Friday, November 11, 2011

. fall .


this song is beautiful... it makes me cry...
my heart ache everytime i know there is someone care for me when i know all i can do is nothing

. happistudio .


hey blog, so i decided to doing some "activity" for my happisis studio fb page. please do dropped by and show some love :p. decided to show my sketches everyday! with lil message. humph... i hope people or whoever supported the happisis studio page feel happier with our drawing :D

Wednesday, November 9, 2011

. wink .

When you touch my hand, the racing world stands And everything’s still
And I can’t hold my breath, but forget to breathe when looking at you

aaah! been busy with works and i'm lovin' it :D at last the busy moment has come. have a happy day yo! hugs and kisses!

Monday, November 7, 2011

. long weekend .

. my first ever stamp crafting! .


. this reminds me of thumbelina .



hey, blog! how are you! hummm i am quite restless over the long weekend :) but i am quite enjoying myself. strolling around doing nothing til am :p. guess, i love doing that. btw blog, i am being a loser again. i have no guts to watch paranormal activity -.-" i sat in for the whole movie without watching the movie T_T. ahh!!! but yesterday or saturday or even friday night were all awesome :) oh yeah! we walking, taking mrt aimlessly and ended at haw par villa yesterday. reminds me of my childhood. when papa and mama brought me there. but they do change lots of stuff. well, i couldn't quite remember. what i remember is there was a boat bringing us inside a cave to view all the statues and i got scared. well, up until now when i visited there i got uneasy feeling. btw, i've watched tintin. love the show so very much!!

Sunday, November 6, 2011

. shake it yo .

shake shake shake! i love this song

Thursday, November 3, 2011

. system down .

have you ever face up and down situation? hummm... much learn from this life. i am now kinda facing a down situation. next year, i wish next year all going to be better. i texted koko sandy. i said no matter what he has to push me and i need to gain something in next year. i mean, i feel grateful for what i have right now. but we are human not meant to be only in their comfort zone. i want to strive better in everything. i feel blessed i have lovely friends around, lovely coworkes and also someone who cares for me. i feel grateful. but still this is not enough.
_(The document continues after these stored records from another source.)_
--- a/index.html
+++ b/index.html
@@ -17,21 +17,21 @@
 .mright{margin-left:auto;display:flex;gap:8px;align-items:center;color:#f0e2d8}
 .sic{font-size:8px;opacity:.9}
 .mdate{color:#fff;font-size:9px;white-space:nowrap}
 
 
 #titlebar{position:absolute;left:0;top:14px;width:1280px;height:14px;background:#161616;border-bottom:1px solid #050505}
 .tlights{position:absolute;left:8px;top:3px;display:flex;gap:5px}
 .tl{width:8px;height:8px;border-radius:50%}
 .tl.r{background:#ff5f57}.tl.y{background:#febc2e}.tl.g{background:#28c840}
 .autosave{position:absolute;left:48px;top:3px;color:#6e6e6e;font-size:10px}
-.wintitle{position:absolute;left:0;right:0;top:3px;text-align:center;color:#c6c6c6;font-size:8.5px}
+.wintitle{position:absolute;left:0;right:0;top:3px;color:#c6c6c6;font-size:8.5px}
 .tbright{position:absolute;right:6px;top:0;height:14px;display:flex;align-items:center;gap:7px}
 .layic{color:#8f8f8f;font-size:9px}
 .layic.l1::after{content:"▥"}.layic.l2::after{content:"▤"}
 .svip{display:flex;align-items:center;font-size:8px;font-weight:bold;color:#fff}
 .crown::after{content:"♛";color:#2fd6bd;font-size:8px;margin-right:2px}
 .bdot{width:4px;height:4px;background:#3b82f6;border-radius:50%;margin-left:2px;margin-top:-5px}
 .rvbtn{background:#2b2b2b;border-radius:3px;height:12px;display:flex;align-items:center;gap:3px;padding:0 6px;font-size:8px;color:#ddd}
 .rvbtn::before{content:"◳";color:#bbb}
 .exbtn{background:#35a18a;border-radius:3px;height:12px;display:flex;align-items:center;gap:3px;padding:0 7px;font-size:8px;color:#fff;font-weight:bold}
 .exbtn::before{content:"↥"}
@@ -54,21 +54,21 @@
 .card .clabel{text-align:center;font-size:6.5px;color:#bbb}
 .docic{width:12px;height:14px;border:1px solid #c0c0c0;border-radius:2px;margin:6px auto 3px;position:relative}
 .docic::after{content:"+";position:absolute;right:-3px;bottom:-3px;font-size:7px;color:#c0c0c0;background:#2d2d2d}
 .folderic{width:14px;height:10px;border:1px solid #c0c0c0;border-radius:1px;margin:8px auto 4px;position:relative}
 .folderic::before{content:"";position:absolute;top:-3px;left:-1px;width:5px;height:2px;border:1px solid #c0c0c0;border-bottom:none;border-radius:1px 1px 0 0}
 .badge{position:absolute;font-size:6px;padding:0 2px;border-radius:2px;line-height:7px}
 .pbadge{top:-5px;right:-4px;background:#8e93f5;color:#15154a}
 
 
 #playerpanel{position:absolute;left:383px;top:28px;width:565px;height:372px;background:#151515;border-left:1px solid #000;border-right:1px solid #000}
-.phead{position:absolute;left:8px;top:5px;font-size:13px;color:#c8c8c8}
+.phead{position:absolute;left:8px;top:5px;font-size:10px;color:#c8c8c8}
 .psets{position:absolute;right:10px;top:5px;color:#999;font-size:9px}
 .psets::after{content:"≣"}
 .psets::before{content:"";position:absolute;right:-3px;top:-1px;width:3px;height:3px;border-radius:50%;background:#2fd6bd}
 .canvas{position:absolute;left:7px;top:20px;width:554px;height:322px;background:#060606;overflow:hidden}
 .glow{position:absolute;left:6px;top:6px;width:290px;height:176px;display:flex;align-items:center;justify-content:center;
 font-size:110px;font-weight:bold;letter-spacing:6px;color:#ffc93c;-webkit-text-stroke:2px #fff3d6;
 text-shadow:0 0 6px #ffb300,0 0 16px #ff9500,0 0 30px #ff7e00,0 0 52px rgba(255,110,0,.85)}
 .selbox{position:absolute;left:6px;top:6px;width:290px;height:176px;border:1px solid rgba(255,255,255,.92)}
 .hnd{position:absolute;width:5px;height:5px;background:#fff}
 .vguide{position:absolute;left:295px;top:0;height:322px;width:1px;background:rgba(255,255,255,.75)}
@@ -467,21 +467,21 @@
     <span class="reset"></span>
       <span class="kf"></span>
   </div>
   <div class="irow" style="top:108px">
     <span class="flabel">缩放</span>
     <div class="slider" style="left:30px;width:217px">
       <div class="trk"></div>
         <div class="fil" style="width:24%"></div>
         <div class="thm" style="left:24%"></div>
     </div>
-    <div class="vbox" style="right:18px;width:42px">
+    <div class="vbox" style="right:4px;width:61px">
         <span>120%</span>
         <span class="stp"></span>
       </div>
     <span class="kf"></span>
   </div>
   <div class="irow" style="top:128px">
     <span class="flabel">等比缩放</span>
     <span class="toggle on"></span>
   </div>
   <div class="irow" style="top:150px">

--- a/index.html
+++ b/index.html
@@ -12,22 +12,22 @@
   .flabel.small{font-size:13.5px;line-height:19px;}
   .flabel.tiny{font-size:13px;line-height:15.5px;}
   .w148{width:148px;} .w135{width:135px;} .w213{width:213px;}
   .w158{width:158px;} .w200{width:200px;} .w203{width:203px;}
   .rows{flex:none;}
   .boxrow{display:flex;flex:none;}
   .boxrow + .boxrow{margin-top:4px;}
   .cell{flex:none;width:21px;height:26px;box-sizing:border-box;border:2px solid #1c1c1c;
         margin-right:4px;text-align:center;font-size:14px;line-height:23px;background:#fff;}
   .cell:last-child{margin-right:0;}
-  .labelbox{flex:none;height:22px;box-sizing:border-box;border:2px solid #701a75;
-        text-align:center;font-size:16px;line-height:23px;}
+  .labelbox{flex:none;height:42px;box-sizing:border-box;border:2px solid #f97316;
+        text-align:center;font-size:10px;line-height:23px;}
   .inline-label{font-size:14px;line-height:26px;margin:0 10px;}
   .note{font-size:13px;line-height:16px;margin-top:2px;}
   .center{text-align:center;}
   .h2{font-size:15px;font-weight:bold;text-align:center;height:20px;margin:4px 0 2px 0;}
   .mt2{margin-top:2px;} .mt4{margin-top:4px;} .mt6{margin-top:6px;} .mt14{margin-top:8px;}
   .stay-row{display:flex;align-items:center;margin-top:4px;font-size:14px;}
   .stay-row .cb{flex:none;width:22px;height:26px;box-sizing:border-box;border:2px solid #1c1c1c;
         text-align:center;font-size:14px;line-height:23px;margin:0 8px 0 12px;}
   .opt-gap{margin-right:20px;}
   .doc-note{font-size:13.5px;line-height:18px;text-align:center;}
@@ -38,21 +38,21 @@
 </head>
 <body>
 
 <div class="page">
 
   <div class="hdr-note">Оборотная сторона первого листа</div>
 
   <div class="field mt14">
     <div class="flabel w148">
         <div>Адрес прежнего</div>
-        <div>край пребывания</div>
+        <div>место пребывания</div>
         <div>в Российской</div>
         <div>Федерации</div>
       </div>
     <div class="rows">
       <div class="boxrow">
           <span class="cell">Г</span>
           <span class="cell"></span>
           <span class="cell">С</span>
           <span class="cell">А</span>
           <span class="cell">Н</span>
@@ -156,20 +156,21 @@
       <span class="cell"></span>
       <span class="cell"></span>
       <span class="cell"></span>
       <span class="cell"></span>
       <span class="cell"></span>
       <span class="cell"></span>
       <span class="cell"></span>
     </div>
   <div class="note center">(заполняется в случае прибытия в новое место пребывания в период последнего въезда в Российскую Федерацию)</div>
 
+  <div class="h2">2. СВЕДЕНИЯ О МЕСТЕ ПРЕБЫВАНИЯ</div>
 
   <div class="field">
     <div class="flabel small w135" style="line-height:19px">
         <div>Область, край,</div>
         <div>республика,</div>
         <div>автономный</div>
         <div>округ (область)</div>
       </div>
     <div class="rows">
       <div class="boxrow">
God created placed me in this world not for being so so sisca! but the awesome one. i am so fed up lately with myself. and i am sometimes disappointed and i am just feeling so emotional these days. i wish this is gonna over soon. please please november please be good to me. *i can feel i am talking nonsense and craps but who cares. noone will read this junk anyway.

Wednesday, November 2, 2011

. bleah! .

. and i still can't forgive you! she shouldn't either .

Tuesday, November 1, 2011

. love is .















a friend of mine sent me this link i love it! it supposed to be my inspiration.